Your instructions
From the entries below, copy every line that has the word "OFFRTG".

Data to process
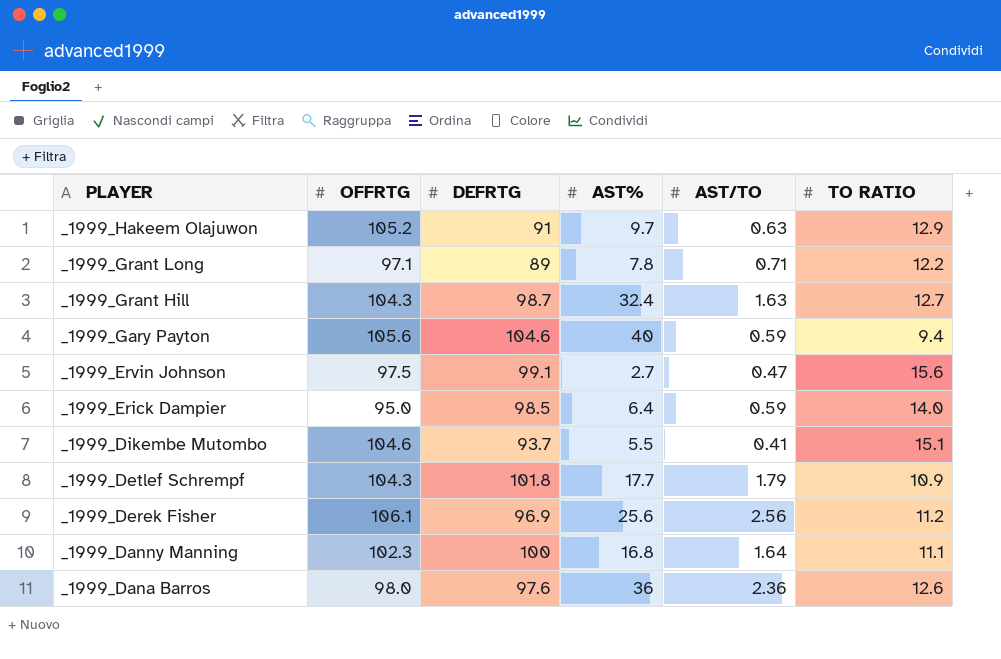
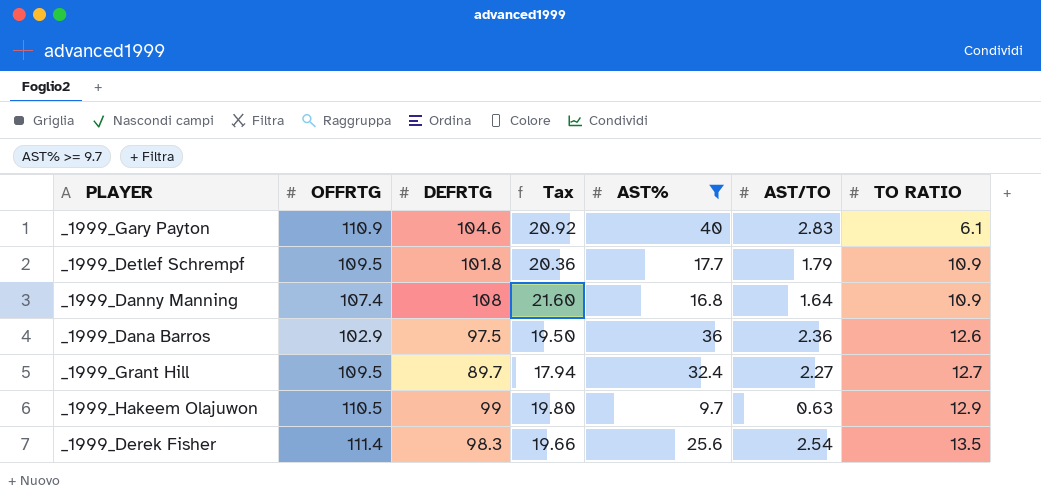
filter: none -> AST% >= 9.7
row order: PLAYER descending -> TO RATIO ascending
column Tax | formula: none -> [DEFRTG] * 0.2
_1999_Gary Payton | OFFRTG: 105.6 -> 110.9
_1999_Gary Payton | AST/TO: 0.59 -> 2.83
_1999_Gary Payton | TO RATIO: 9.4 -> 6.1
_1999_Detlef Schrempf | OFFRTG: 104.3 -> 109.5
_1999_Danny Manning | OFFRTG: 102.3 -> 107.4
_1999_Danny Manning | DEFRTG: 100 -> 108
_1999_Danny Manning | TO RATIO: 11.1 -> 10.9
_1999_Dana Barros | OFFRTG: 98.0 -> 102.9
_1999_Dana Barros | DEFRTG: 97.6 -> 97.5
_1999_Grant Hill | OFFRTG: 104.3 -> 109.5
_1999_Grant Hill | DEFRTG: 98.7 -> 89.7
_1999_Grant Hill | AST/TO: 1.63 -> 2.27
_1999_Hakeem Olajuwon | OFFRTG: 105.2 -> 110.5
_1999_Hakeem Olajuwon | DEFRTG: 91 -> 99
_1999_Derek Fisher | OFFRTG: 106.1 -> 111.4
_1999_Derek Fisher | DEFRTG: 96.9 -> 98.3
_1999_Derek Fisher | AST/TO: 2.56 -> 2.54
_1999_Derek Fisher | TO RATIO: 11.2 -> 13.5

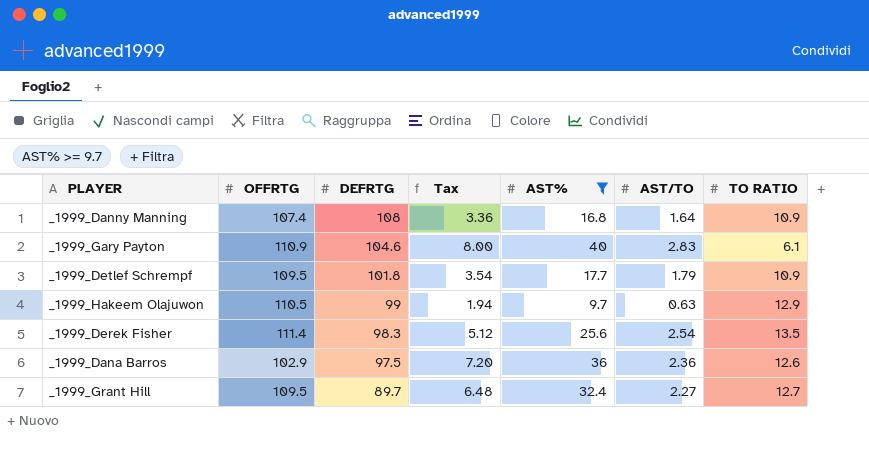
row order: TO RATIO ascending -> DEFRTG descending
column Tax | formula: [DEFRTG] * 0.2 -> [AST%] * 0.2

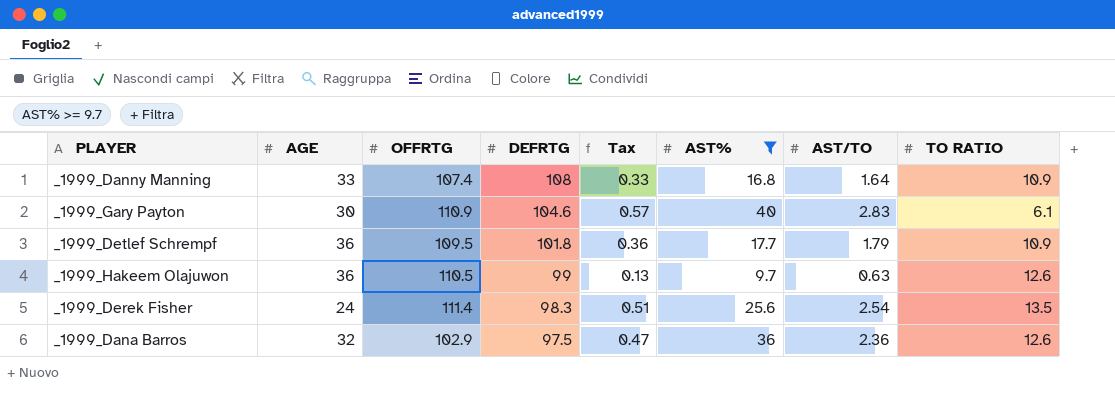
column AGE | position: none -> 2
column Tax | formula: [AST%] * 0.2 -> [AST/TO] * 0.2
row _1999_Grant Hill: 109.5 | 89.7 | 6.48 | 32.4 | 2.27 | 12.7 -> none
_1999_Hakeem Olajuwon | TO RATIO: 12.9 -> 12.6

Reply to the task
_1999_Gary Payton | OFFRTG: 105.6 -> 110.9
_1999_Detlef Schrempf | OFFRTG: 104.3 -> 109.5
_1999_Danny Manning | OFFRTG: 102.3 -> 107.4
_1999_Dana Barros | OFFRTG: 98.0 -> 102.9
_1999_Grant Hill | OFFRTG: 104.3 -> 109.5
_1999_Hakeem Olajuwon | OFFRTG: 105.2 -> 110.5
_1999_Derek Fisher | OFFRTG: 106.1 -> 111.4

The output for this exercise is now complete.